Caer Ibormeith: (Irish) A Goddess of sleep, dreams, and love.  She frequently took the form of a swan adorned in necklaces of silver and gold.

Edain/Etain: (Irish) Edain's triple form is a personification of reincarnation.  She lived as a mortal and as a faery queen.

Franconian-di-Drud: (Irish) A Druid whose name is sometimes linked with that of the horse Goddess Mare, the bringer of dreams, making her a possible Goddess of prophetic dreams.  

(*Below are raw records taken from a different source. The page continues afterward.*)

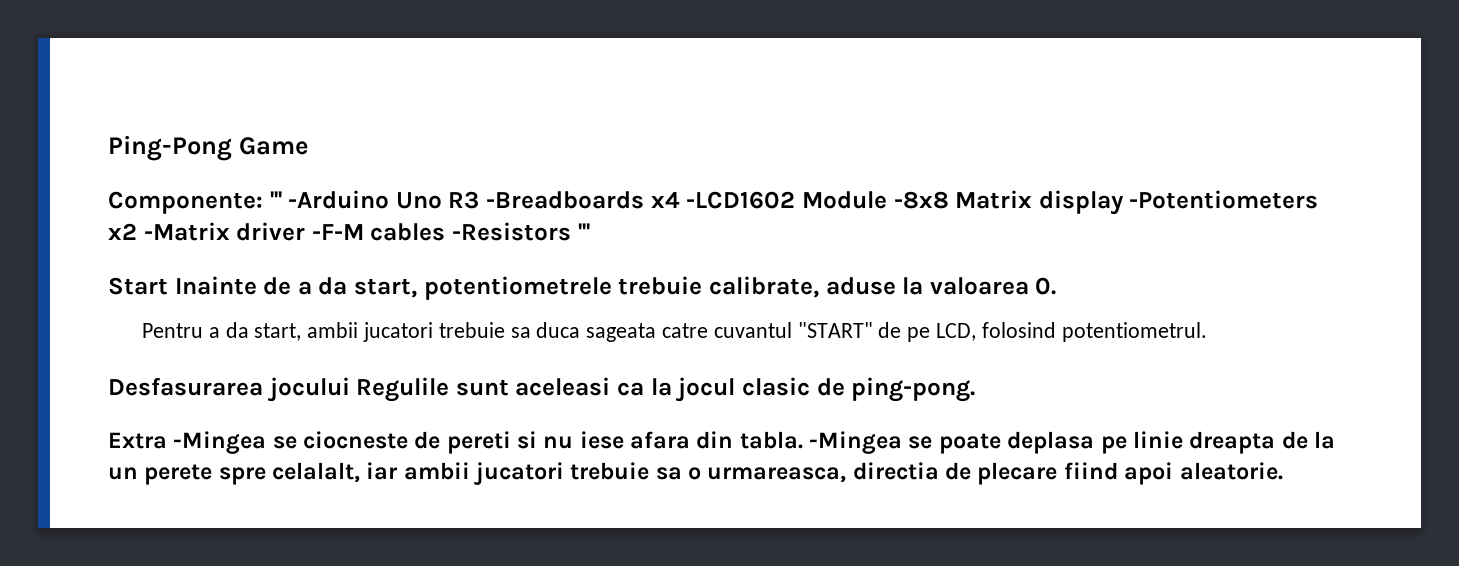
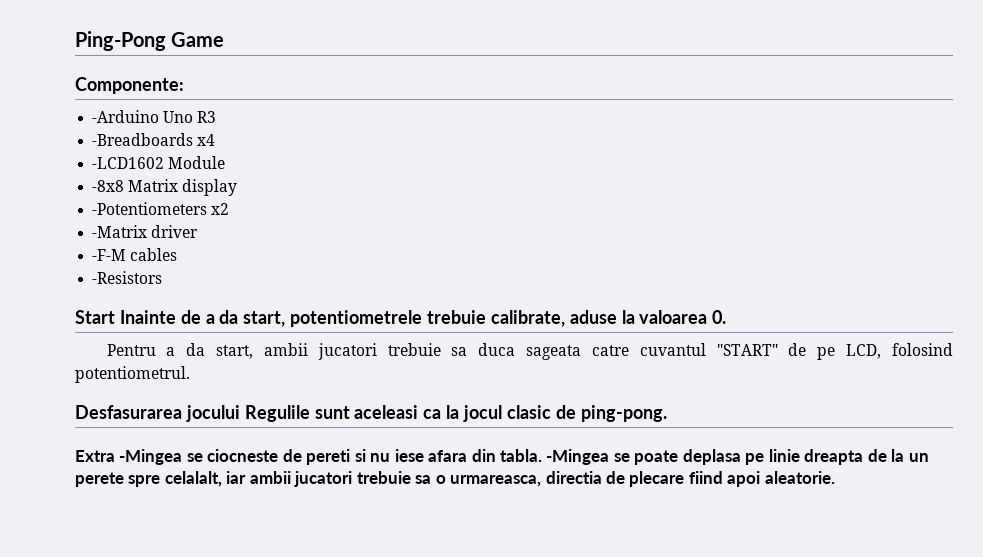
[269,191,282,208] ''' -> (184, 85) //
(480, 200) none -> (217, 117) //
(680, 199) none -> (216, 140) //
(887, 200) none -> (226, 162) //
(1124, 202) none -> (238, 187) //
(137, 231) none -> (230, 209) //
(306, 231) none -> (199, 231) //
(446, 232) none -> (178, 254) //
[577,223,590,240] ''' -> (163, 277) none

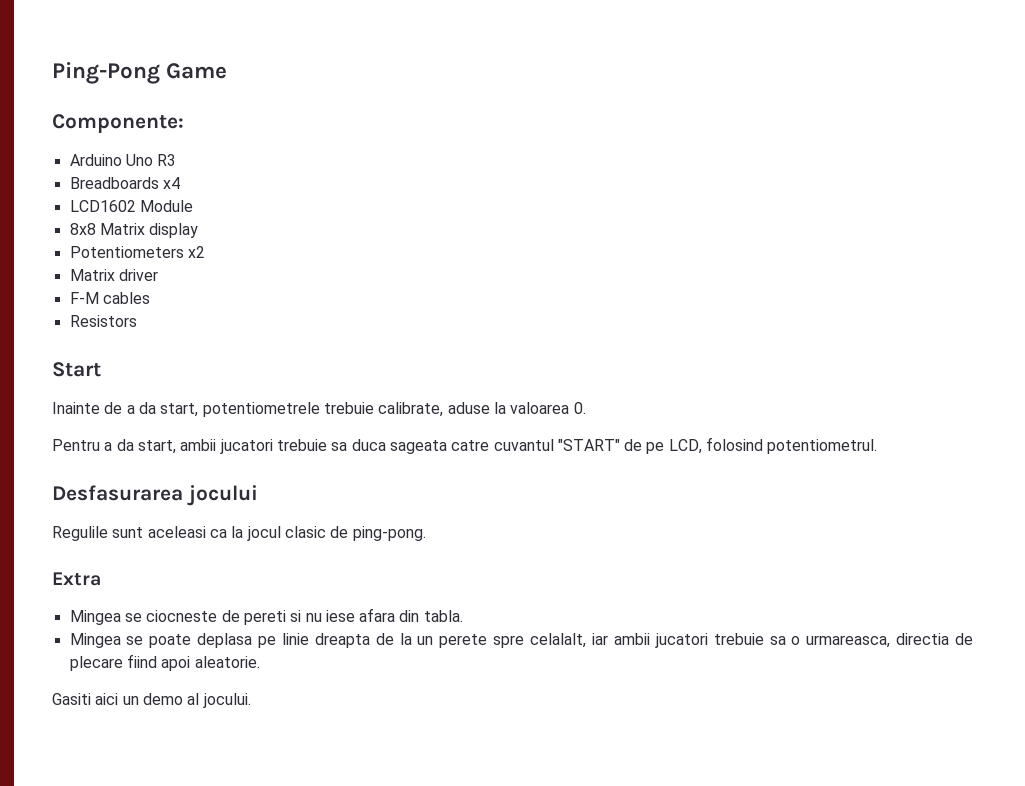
[92,110,160,123] -Arduino -> [69,154,122,166] Arduino
[92,133,194,146] -Breadboards -> [69,177,159,189] Breadboards
[92,157,165,169] -LCD1602 -> [69,200,136,212] LCD1602
[92,180,125,192] -8x8 -> [69,223,96,235] 8x8
[92,202,208,215] -Potentiometers -> [69,246,184,258] Potentiometers
[92,225,148,238] -Matrix -> [69,269,115,281] Matrix
[92,249,127,261] -F-M -> [69,292,99,304] F-M
[92,271,163,284] -Resistors -> [69,315,137,327] Resistors
(115, 317) none -> (101, 369) //
(240, 413) none -> (258, 495) //
[119,449,183,465] -Mingea -> [69,610,121,625] // Mingea
[546,449,610,465] -Mingea -> [69,633,121,648] // Mingea
(835, 477) none -> [52,693,251,708] // Gasiti aici un demo al jocului.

Lady Godiva: (Anglo-Celtic) A sovereign deity whose legends became attached to those of a human woman who rode naked through the streets of Coventry until her corrupt husband agreed to lower taxes.

 

Divine Horse

Each represents the Goddess, the land, and travel.  The sacred white horses of Uffington, Oxforshire, and other gateways lead us to discover the hidden realms inside.  Mare's peas (bog-bean), horsetail, and horse-shoe-vetch can lead us to these places and were once bestowed the honor of having the horse animal as its vegetative qualities.  Each calls us to journey, manifesting itself as a desire to travel in the physical world, or drawn to voyage in the inner realms.  She brings us energy, and speed as a patroness of the complete life-cycle of birth, death, the afterlife and rebirth.  By working with the spirit of the horse, we grow to feel comfortable with every aspect of the life-cycle, knowing that the goddess protects and guides us through each of its stages.  If however you fail to recognize the land spirit, it may appear to ask us to look at the roots of our restlessness.  If we have difficulty settling down, staying in one place or completing tasks, it may be that we have not fully excepted the flow of the life-cycle and our part within it.  Attuning to the spirit of the horse connects us with our sense of place in the world- with the spirit of the land beneath us and the sky above us.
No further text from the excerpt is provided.